# Different types of perms?



## scorpio88 (Nov 14, 2008)

I'm studying Hairstyling/Cosmetology. For this semester, we have to do a perm project. I'm almost finished, but one of the questions asks for info on 8 different types of perms. A few of them I know and can do, but there are some I'm not sure of and cannot find info online.

I also need 1 photo of each. If anyone can help me out, I'd greatly appreciate it, thank-you.

I need info and/or a photo on the following:

-Support Perms (no idea what these are and google doesn't show any results)

- End Perms (same as above)

-Partial Perm (just a photo is needed)

Also, what type of rod would be used for support and end perms?

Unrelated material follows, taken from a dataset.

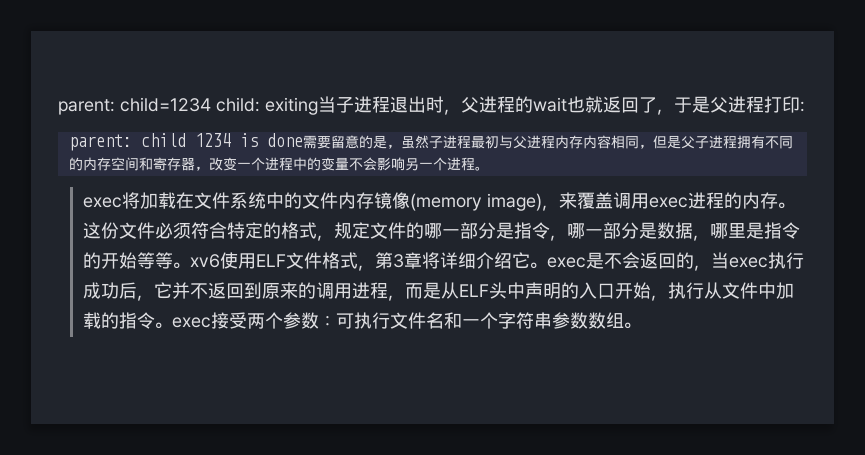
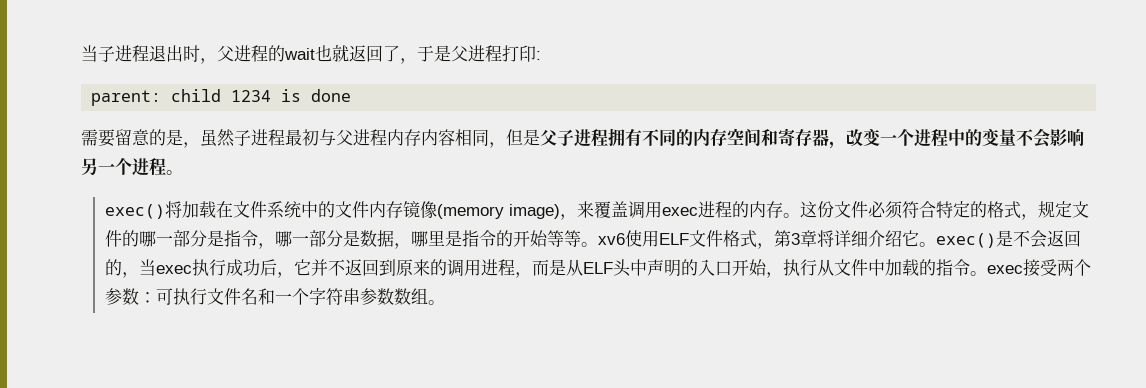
[58,97,318,115] parent: child=1234 child: exiting -> (81, 53) none
(303, 140) none -> (352, 95) //
[83,197,123,208] exec -> [104,204,165,219] exec()
[547,257,587,268] exec -> [935,233,996,248] exec()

Thanks to anyone the helps me!


----------



## Orangeeyecrayon (Nov 14, 2008)

i allready sold my old cosmotology book so i cant look them up, but a partial perm is exactly like a regular perm (aka you can use any method of rolling the curls as in piggy backing ect.) it is just you are only perming a specific area of the head. this is done to accentuate the lines of a style typicly.

the only example i really can think of is the 80's hair style that was just the bang's were permed to give them volume and the rest was left straight.


----------



## nibjet (Nov 16, 2008)

http://www.internationalcosmetologya...1166732274.pdf

there are some types of perms in that orange box at the bottom that you could substitute in case you don't find a pic for support perm.

I wish I still had some of my class sheets from when I worked at JCP salon, we had a whole class on a partial perm where you pulled the hair through the cap, rolled it, and permed it. Ugliest perm EVER!

found a pic for and end perm! Meet the 1970's Halo perm!


----------



## scorpio88 (Nov 19, 2008)

Thank-you both! Awesome photo, and info.


----------